Corresponding author: K. Jane Wardrop, Department of Veterinary Clinical Sciences, College of Veterinary Medicine, Washington State University, Pullman, WA 99164 (e-mail:


Abstract: The stability of hemostatic proteins, including coagulation factors II, VII, VIII, IX, and X and von Willebrand factor (vWf), in canine fresh frozen plasma (FFP) units stored for up to 1 year was studied. Plasma units from 7 donor dogs were subjected to 4 treatments following collection, including storage at −30°C for 3 months, 6 months, and 1 year and storage at −20°C for 6 months. Coagulant factor activity and vWf concentrations were measured at these times.
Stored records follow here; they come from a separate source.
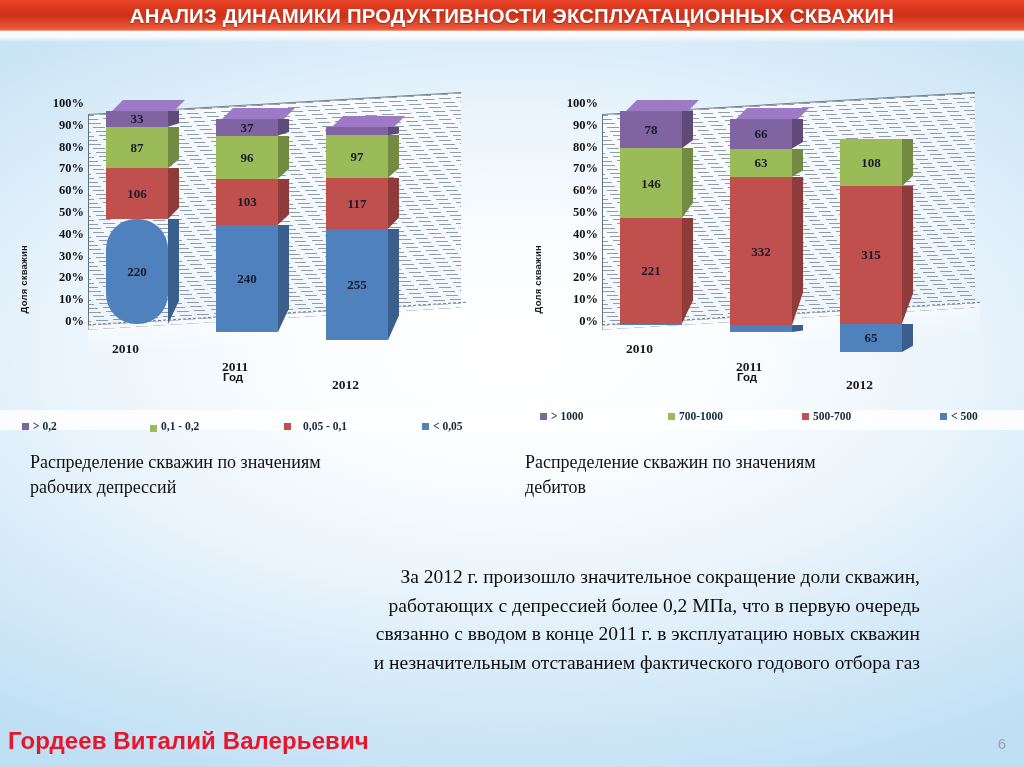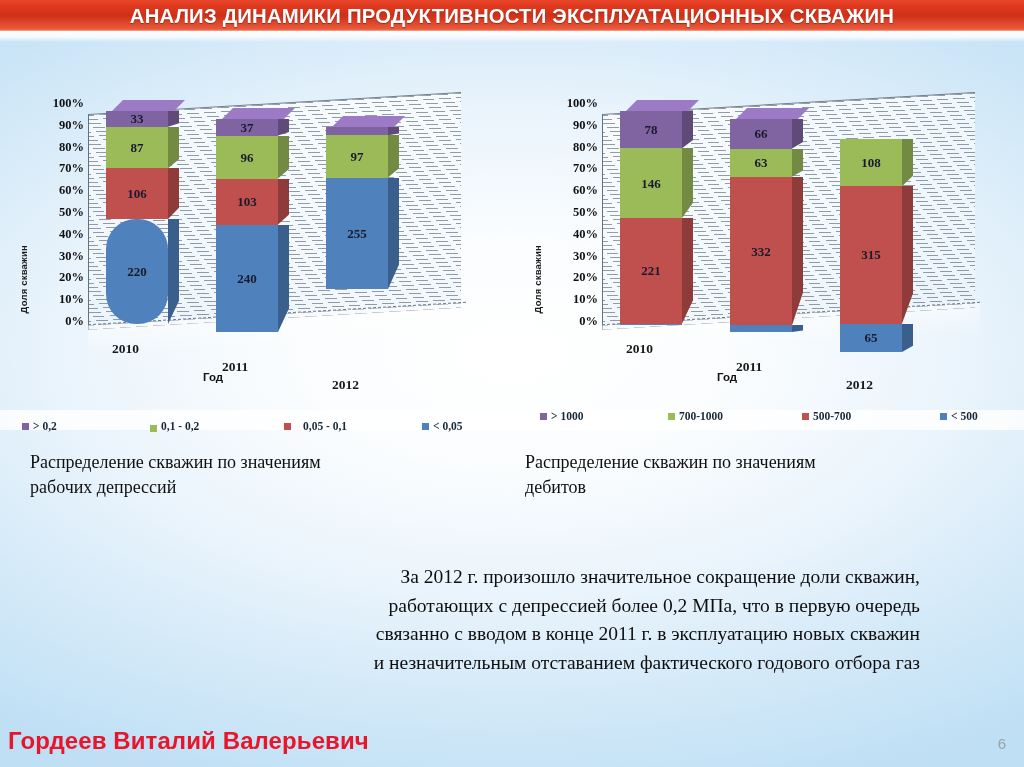--- a/index.html
+++ b/index.html
@@ -217,6 +217,10 @@
             <div class="side" style="background: rgb(155, 187, 89);"></div>
             <span class="v">97</span>
           </div>
+          <div class="seg" style="height: 51.0676px; background: rgb(192, 80, 77);">
+            <div class="side" style="background: rgb(192, 80, 77);"></div>
+            <span class="v">117</span>
+          </div>
           <div class="seg" style="height: 111.301px; background: rgb(79, 129, 189);">
             <div class="side" style="background: rgb(79, 129, 189);"></div>
             <span class="v">255</span>

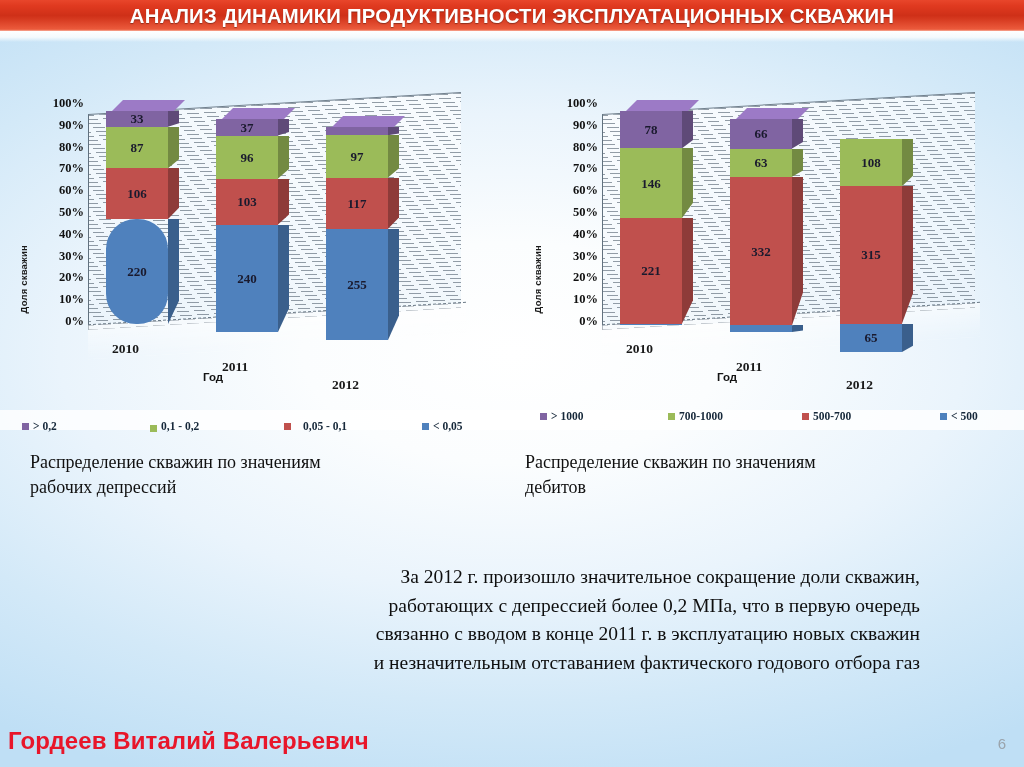--- a/index.html
+++ b/index.html
@@ -97,7 +97,7 @@
   }
   .xaxis-title{
     position:absolute;font-family:"Liberation Sans", sans-serif;
-    font-weight:bold;font-size:11.5px;color:#141414;
+    font-weight:bold;font-size:11.5px;color:#141414;margin-left:20px;
   }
Significant differences between prestorage and poststorage values were noted for factors VIII, IX, and X, and vWf. Differences seemed to be least pronounced for plasma stored for 3 months; however, a significant interaction between prestorage and poststorage differences and the 4 treatment groups could not be demonstrated. On the basis of factor content in the present study, 15–20 mL/kg of FFP stored for up to 1 year was capable of providing approximately 10–15 U/kg of vWf and factors VIII, IX, X, and II, whereas 10 mL/kg FFP provided at least 10 U/kg of factor VII.